重要的是不要在 Prometheus 和它的 Alertmanagers 之间对流量进行负载平衡,而是将 Prometheus 指向所有 Alertmanagers 的列表。

3 configuration (配置)

Alertmanager通过命令行标志和配置文件进行配置

  1. 命令行标志配置不可变的系统参数,

    查看所有命令,请使用命令alertmanager -h

  2. 配置文件定义了禁止规则、通知路由和通知接收器。

可视化编辑器可以帮助构建路由树。

Alertmanager能够在运行时动态加载配置文件。

  1. 如果新的配置有错误,则配置中的变化不会生效,错误也会被记录;
  2. 同时错误日志被输出到终端,通过发送SIGHUP信号量给这个进程,或者通过HTTP POST请求/-/reload来触发Alertmanager配置动态重新加载。

3.1 配置文件

使用-config.file指定要加载的配置文件

./alertmanager -config.file=simple.yml

配置文件使用yaml格式编写的,括号表示参数是可选的,对于非列表参数,该值将设置为指定的默认值。
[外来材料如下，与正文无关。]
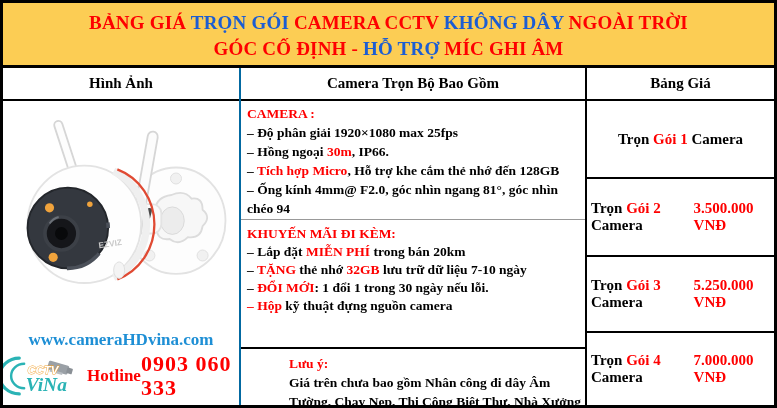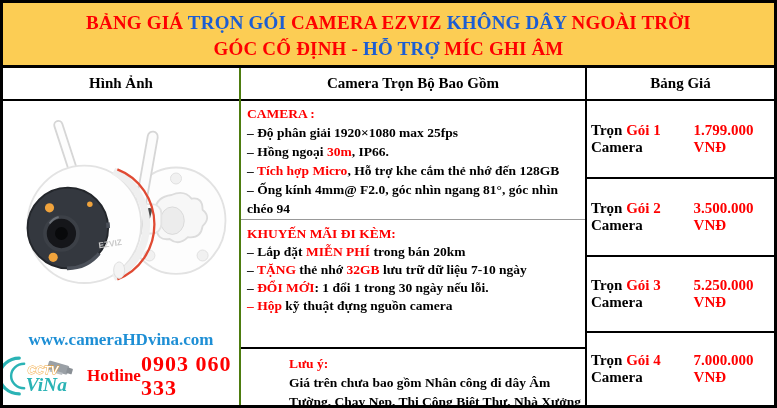--- a/index.html
+++ b/index.html
@@ -17,21 +17,21 @@
     height:65px;background:#fccd54;border-bottom:3px solid #000;
     text-align:center;padding-top:7px;
   }
   .banner-line{font-size:19px;line-height:26px;letter-spacing:.2px;}
   .red{color:#fe0000;}
   .blue{color:#1c5dd3;}
   
   .grid{display:flex;height:337px;}
   .col{display:flex;flex-direction:column;}
   .col1{width:236px;}
-  .col2{width:346px;border-left:2px solid #4d7c0f;}
+  .col2{width:346px;border-left:2px solid #0369a1;}
   .col3{flex:1;border-left:2px solid #000;}
   .th{
     height:33px;border-bottom:2px solid #000;
     display:flex;align-items:center;justify-content:center;
     font-size:15px;color:#000;
   }
   
   .cell{padding:3px 4px 0 6px;font-size:13.5px;color:#000;overflow:hidden;}
   .s1{height:118px;line-height:19px;}
   .s2{height:128px;border-top:1px solid #999;line-height:18px;padding-top:5px;}
@@ -54,21 +54,21 @@
   .hotline-box{display:flex;flex-direction:row;align-items:center;line-height:1.1;}
   .hotline-label{font-size:17px;color:#fe0000;}
   .hotline-number{font-size:22px;color:#fe0000;letter-spacing:1px;}
 </style>
 </head>
 <body>
 
 <div class="frame">
 
   <div class="banner">
-    <div class="banner-line"><span class="red">BẢNG GIÁ </span><span class="blue">TRỌN GÓI </span><span class="red">CAMERA EZVIZ </span><span class="blue">KHÔNG DÂY </span><span class="red">NGOÀI TRỜI</span></div>
+    <div class="banner-line"><span class="red">BẢNG GIÁ </span><span class="blue">TRỌN GÓI </span><span class="red">CAMERA CCTV </span><span class="blue">KHÔNG DÂY </span><span class="red">NGOÀI TRỜI</span></div>
     <div class="banner-line"><span class="red">GÓC CỐ ĐỊNH - </span><span class="blue">HỖ TRỢ </span><span class="red">MÍC GHI ÂM</span></div>
   </div>
 
   <div class="grid">
 
     <div class="col col1">
       <div class="th">Hình Ảnh</div>
       <div class="cell image-cell">
         <div class="camera-wrap">
           <svg width="220" height="198" viewBox="0 0 240 216">
@@ -155,21 +155,20 @@
         <div class="sec-title">Lưu ý:</div>
         <div>Giá trên chưa bao gồm Nhân công đi dây Âm Tường, Chạy Nẹp, Thi Công Biệt Thự, Nhà Xưởng có độ khó cao</div>
       </div>
     </div>
 
     <div class="col col3">
       <div class="th">Bảng Giá</div>
 
       <div class="price-cell p1">
         <div><span>Trọn </span><span class="red">Gói 1</span><span> Camera</span></div>
-        <div class="red">1.799.000 VNĐ</div>
       </div>
 
       <div class="price-cell p2">
         <div><span>Trọn </span><span class="red">Gói 2</span><span> Camera</span></div>
         <div class="red">3.500.000 VNĐ</div>
       </div>
 
       <div class="price-cell p3">
         <div><span>Trọn </span><span class="red">Gói 3</span><span> Camera</span></div>
         <div class="red">5.250.000 VNĐ</div>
  1. <duration>: 与正则表达式匹配的持续时间[0-9]+(ms|[smhdwy])
    ((([0-9]+)y)?(([0-9]+)w)?(([0-9]+)d)?(([0-9]+)h)?(([0-9]+)m)?(([0-9]+)s)?(([0-9]+)ms)?|0)
    例如:1d, 1h30m, 5m, 10s

  2. <labeltime>: 与正则表达式匹配的字符串[a-zA-Z_][a-zA-Z0-9_]*

  3. <labelvalue>: 一串 unicode 字符

  4. <filepath>: 当前工作目录下的有效路径

  5. <boolean>: 布尔值: false 或者 true

  6. <string>: 常规字符串

  7. <secret>: 一个秘密的常规字符串例如密码

  8. <tmpl_string>: 一个在使用前被模板扩展的字符串

  9. <tmpl_secret>: 在使用前进行模板扩展的字符串,这是一个秘密的常规字符串
    10.<int>: 一个整数值

全局配置指定在所有其他配置上下文中有效的参数。它们还作为其他配置部分的默认值。

global:
  # The default SMTP From header field.
  [ smtp_from: <tmpl_string> ]
  # The default SMTP smarthost used for sending emails, including port number.
  # Port number usually is 25, or 587 for SMTP over TLS (sometimes referred to as STARTTLS).
  # Example: smtp.example.org:587
  [ smtp_smarthost: <string> ]
  # The default hostname to identify to the SMTP server.
  [ smtp_hello: <string> | default = "localhost" ]
  # SMTP Auth using CRAM-MD5, LOGIN and PLAIN. If empty, Alertmanager doesn't authenticate to the SMTP server.
  [ smtp_auth_username: <string> ]
  # SMTP Auth using LOGIN and PLAIN.
  [ smtp_auth_password: <secret> ]
  # SMTP Auth using PLAIN.
  [ smtp_auth_identity: <string> ]
  # SMTP Auth using CRAM-MD5.
  [ smtp_auth_secret: <secret> ]
  # The default SMTP TLS requirement.
  # Note that Go does not support unencrypted connections to remote SMTP endpoints.
  [ smtp_require_tls: <bool> | default = true ]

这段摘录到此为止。